:: WHAT IS BEING ASKED ::
Say how many lines in the following entries include "согласно", and add nothing else.

:: Structured diff data ::
________

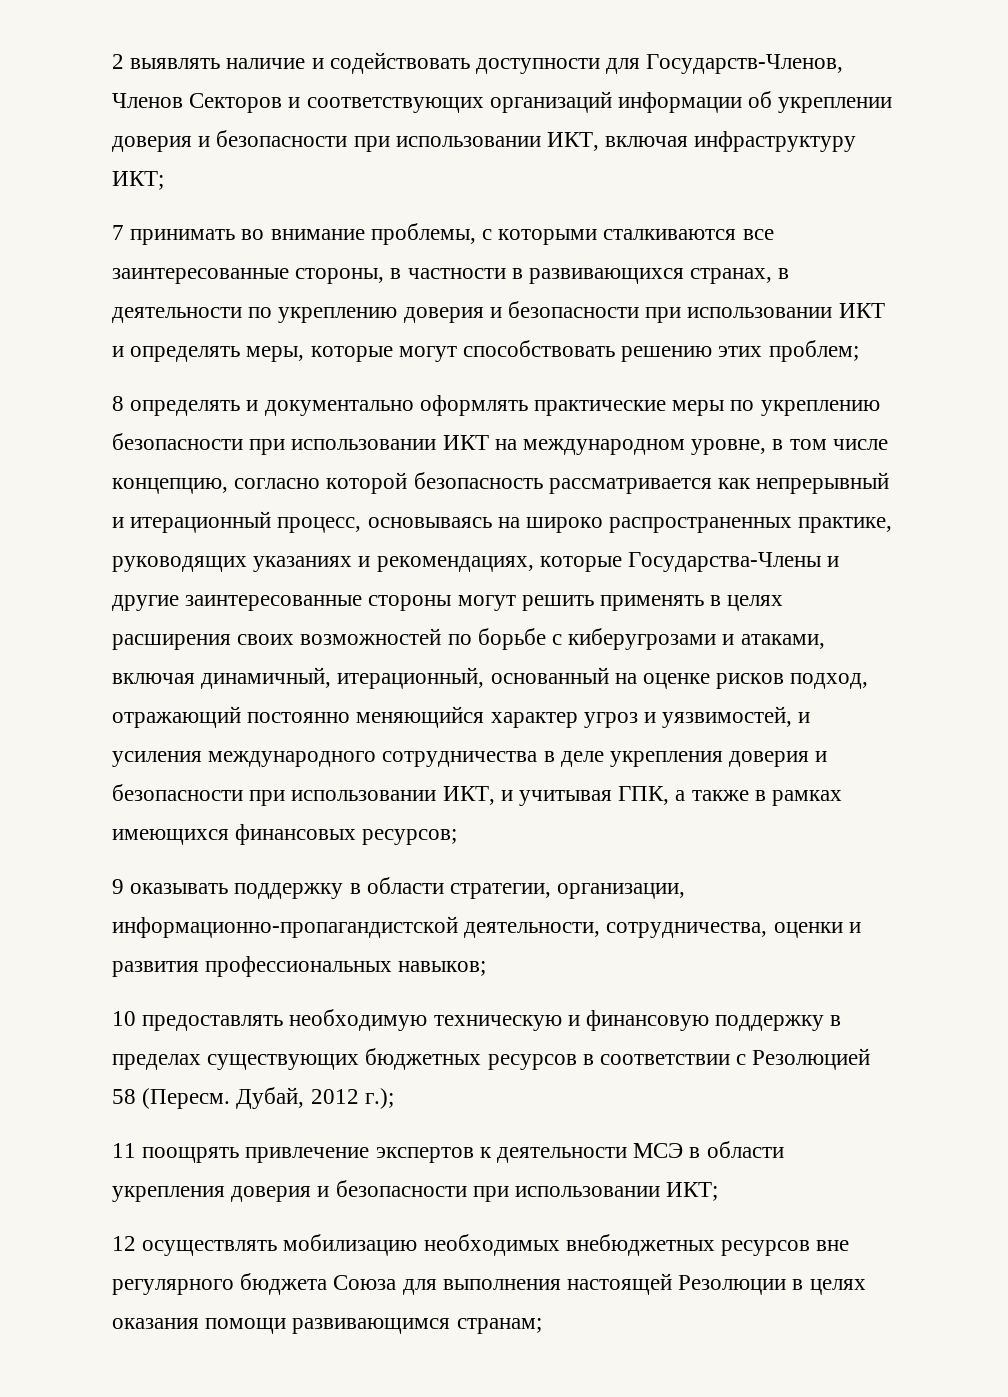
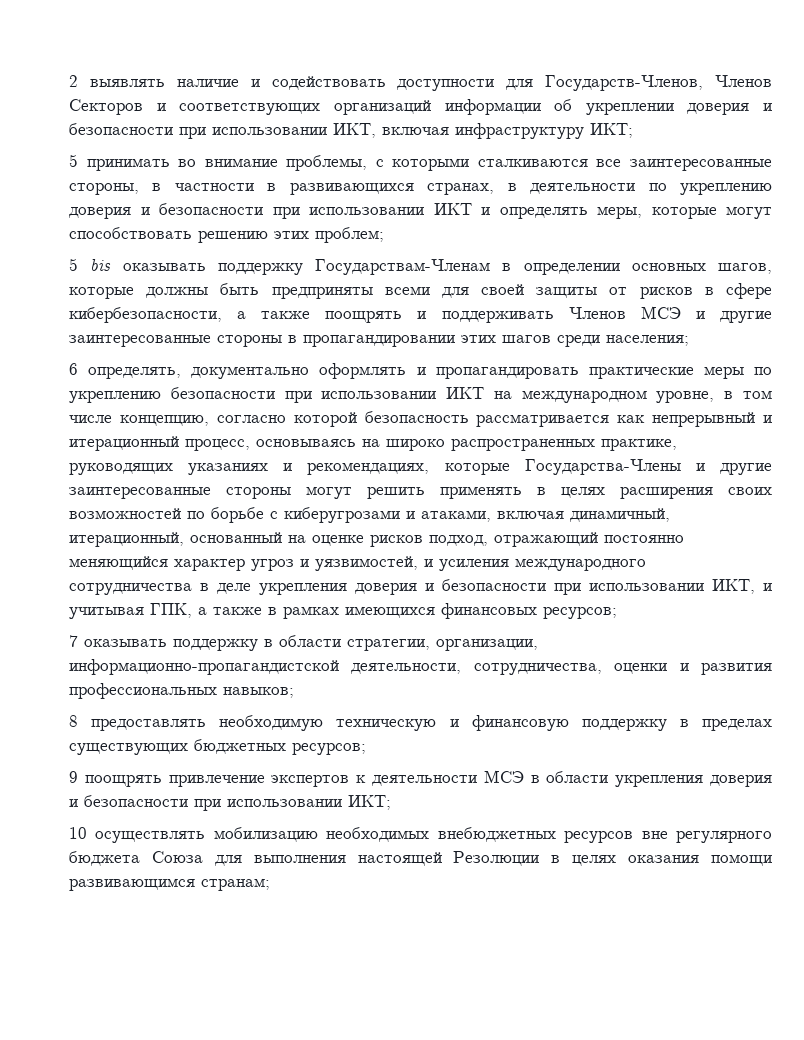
- 7 принимать во внимание проблемы, с которыми сталкиваются все заинтересованные стороны, в частности в развивающихся странах, в деятельности по укреплению доверия и безопасности при использовании ИКТ и определять меры, которые могут способствовать решению этих проблем;
+ 5 принимать во внимание проблемы, с которыми сталкиваются все заинтересованные стороны, в частности в развивающихся странах, в деятельности по укреплению доверия и безопасности при использовании ИКТ и определять меры, которые могут способствовать решению этих проблем;
- 8 определять и документально оформлять практические меры по укреплению безопасности при использовании ИКТ на международном уровне, в том числе концепцию, согласно которой безопасность рассматривается как непрерывный и итерационный процесс, основываясь на широко распространенных практике, руководящих указаниях и рекомендациях, которые Государства-Члены и другие заинтересованные стороны могут решить применять в целях расширения своих возможностей по борьбе с киберугрозами и атаками, включая динамичный, итерационный, основанный на оценке рисков подход, отражающий постоянно меняющийся характер угроз и уязвимостей, и усиления международного сотрудничества в деле укрепления доверия и безопасности при использовании ИКТ, и учитывая ГПК, а также в рамках имеющихся финансовых ресурсов;
+ 5 bis оказывать поддержку Государствам-Членам в определении основных шагов, которые должны быть предприняты всеми для своей защиты от рисков в сфере кибербезопасности, а также поощрять и поддерживать Членов МСЭ и другие заинтересованные стороны в пропагандировании этих шагов среди населения;
+ 6 определять, документально оформлять и пропагандировать практические меры по укреплению безопасности при использовании ИКТ на международном уровне, в том числе концепцию, согласно которой безопасность рассматривается как непрерывный и итерационный процесс, основываясь на широко распространенных практике, руководящих указаниях и рекомендациях, которые Государства-Члены и другие заинтересованные стороны могут решить применять в целях расширения своих возможностей по борьбе с киберугрозами и атаками, включая динамичный, итерационный, основанный на оценке рисков подход, отражающий постоянно меняющийся характер угроз и уязвимостей, и усиления международного сотрудничества в деле укрепления доверия и безопасности при использовании ИКТ, и учитывая ГПК, а также в рамках имеющихся финансовых ресурсов;
- 9 оказывать поддержку в области стратегии, организации, информационно-пропагандистской деятельности, сотрудничества, оценки и развития профессиональных навыков;
+ 7 оказывать поддержку в области стратегии, организации, информационно-пропагандистской деятельности, сотрудничества, оценки и развития профессиональных навыков;
- 10 предоставлять необходимую техническую и финансовую поддержку в пределах существующих бюджетных ресурсов в соответствии с Резолюцией 58 (Пересм. Дубай, 2012 г.);
- 11 поощрять привлечение экспертов к деятельности МСЭ в области укрепления доверия и безопасности при использовании ИКТ;
+ 8 предоставлять необходимую техническую и финансовую поддержку в пределах существующих бюджетных ресурсов;
+ 9 поощрять привлечение экспертов к деятельности МСЭ в области укрепления доверия и безопасности при использовании ИКТ;
- 12 осуществлять мобилизацию необходимых внебюджетных ресурсов вне регулярного бюджета Союза для выполнения настоящей Резолюции в целях оказания помощи развивающимся странам;
+ 10 осуществлять мобилизацию необходимых внебюджетных ресурсов вне регулярного бюджета Союза для выполнения настоящей Резолюции в целях оказания помощи развивающимся странам;

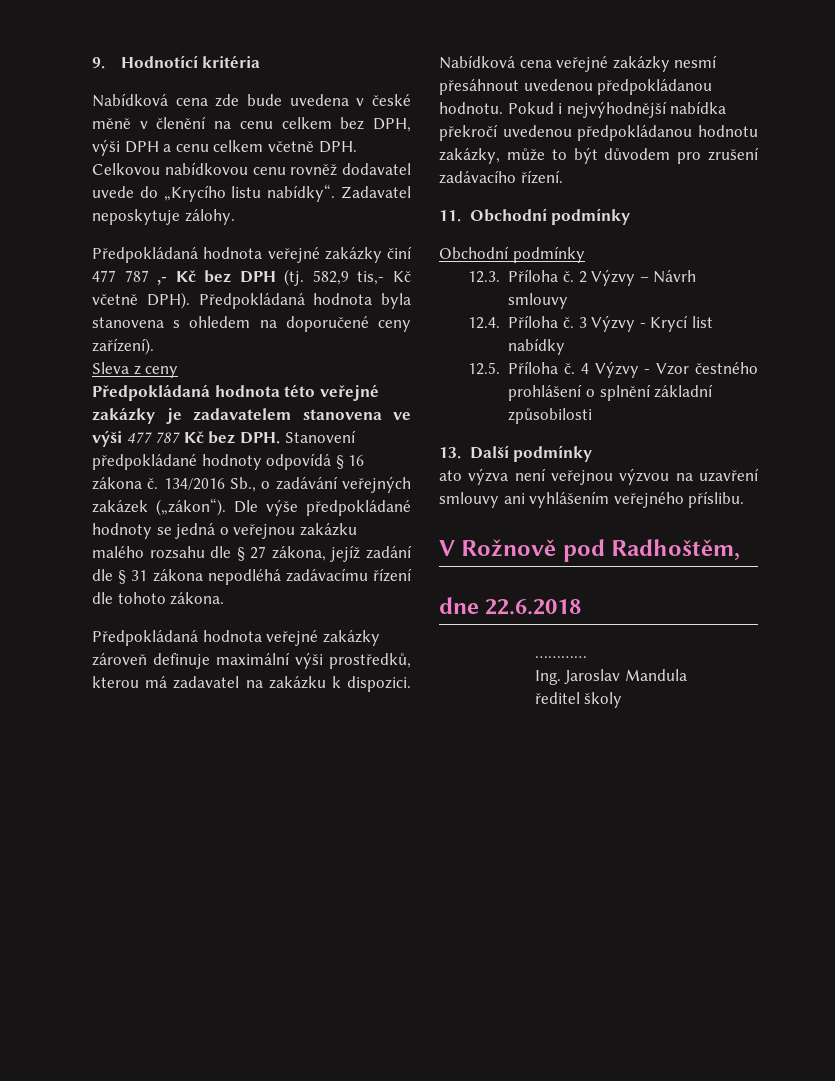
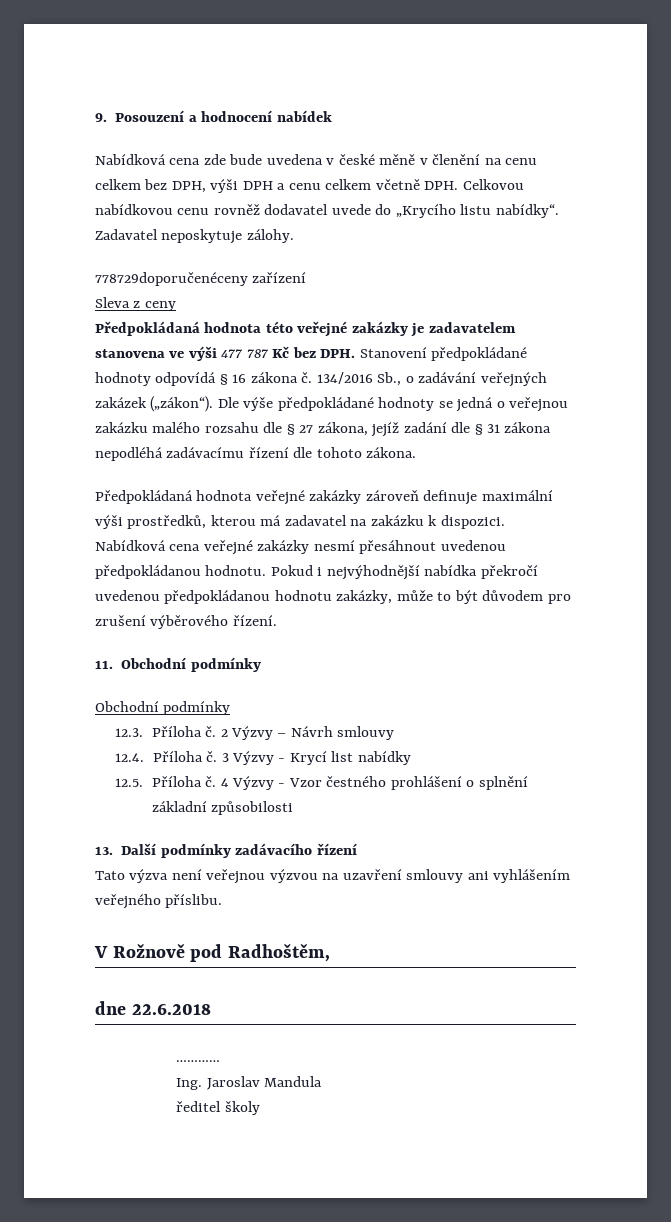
- 9. Hodnotící kritéria
+ 9. Posouzení a hodnocení nabídek
- Předpokládaná hodnota veřejné zakázky činí 477 787 ,- Kč bez DPH (tj. 582,9 tis,- Kč včetně DPH). Předpokládaná hodnota byla stanovena s ohledem na doporučené ceny zařízení).
+ 778729doporučenéceny zařízení
- Pokud i nejvýhodnější nabídka překročí uvedenou předpokládanou hodnotu zakázky, může to být důvodem pro zrušení zadávacího řízení.
+ Pokud i nejvýhodnější nabídka překročí uvedenou předpokládanou hodnotu zakázky, může to být důvodem pro zrušení výběrového řízení.
- 13. Další podmínky
- ato výzva není veřejnou výzvou na uzavření smlouvy ani vyhlášením veřejného příslibu.
+ 13. Další podmínky zadávacího řízení
+ Tato výzva není veřejnou výzvou na uzavření smlouvy ani vyhlášením veřejného příslibu.

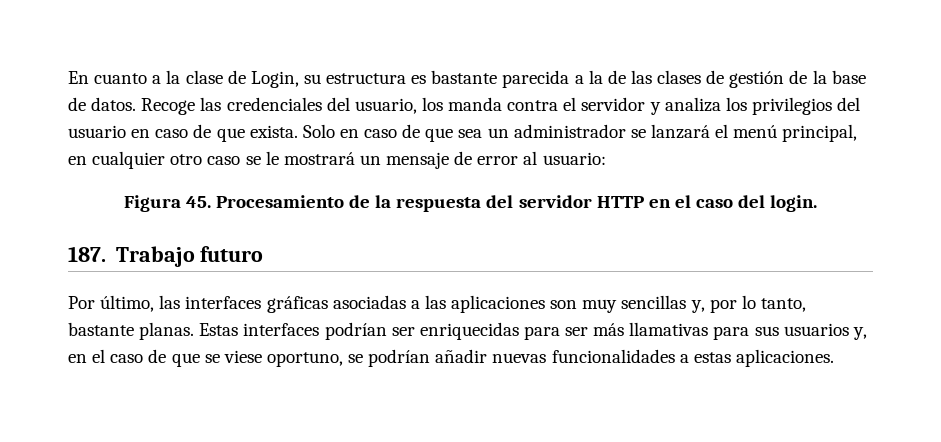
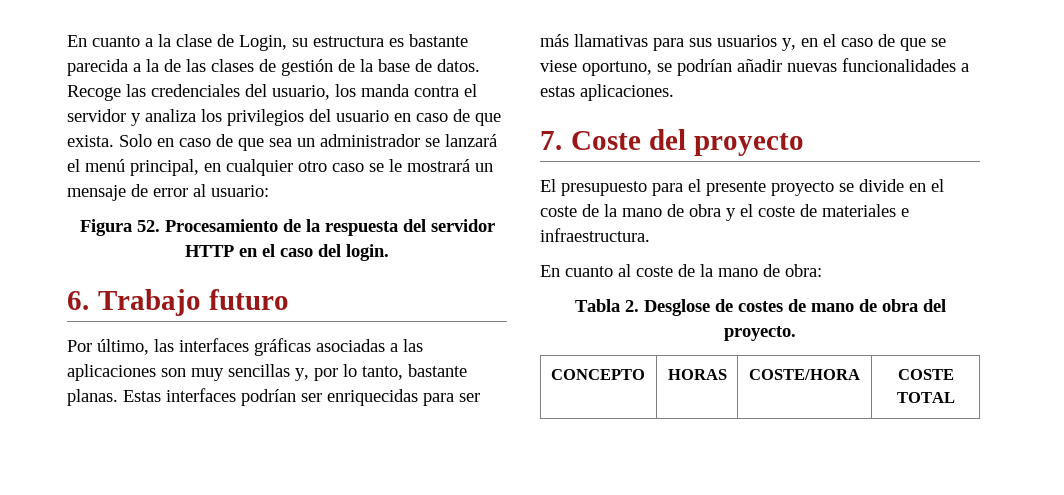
- Figura 45. Procesamiento de la respuesta del servidor HTTP en el caso del login.
+ Figura 52. Procesamiento de la respuesta del servidor HTTP en el caso del login.
- 187. Trabajo futuro
+ 6. Trabajo futuro
+ 7. Coste del proyecto
+ El presupuesto para el presente proyecto se divide en el coste de la mano de obra y el coste de materiales e infraestructura.
+ En cuanto al coste de la mano de obra:
+ Tabla 2. Desglose de costes de mano de obra del proyecto.
+ CONCEPTO | HORAS | COSTE/HORA | COSTE TOTAL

________

:: EXERCISE ANSWER ::
2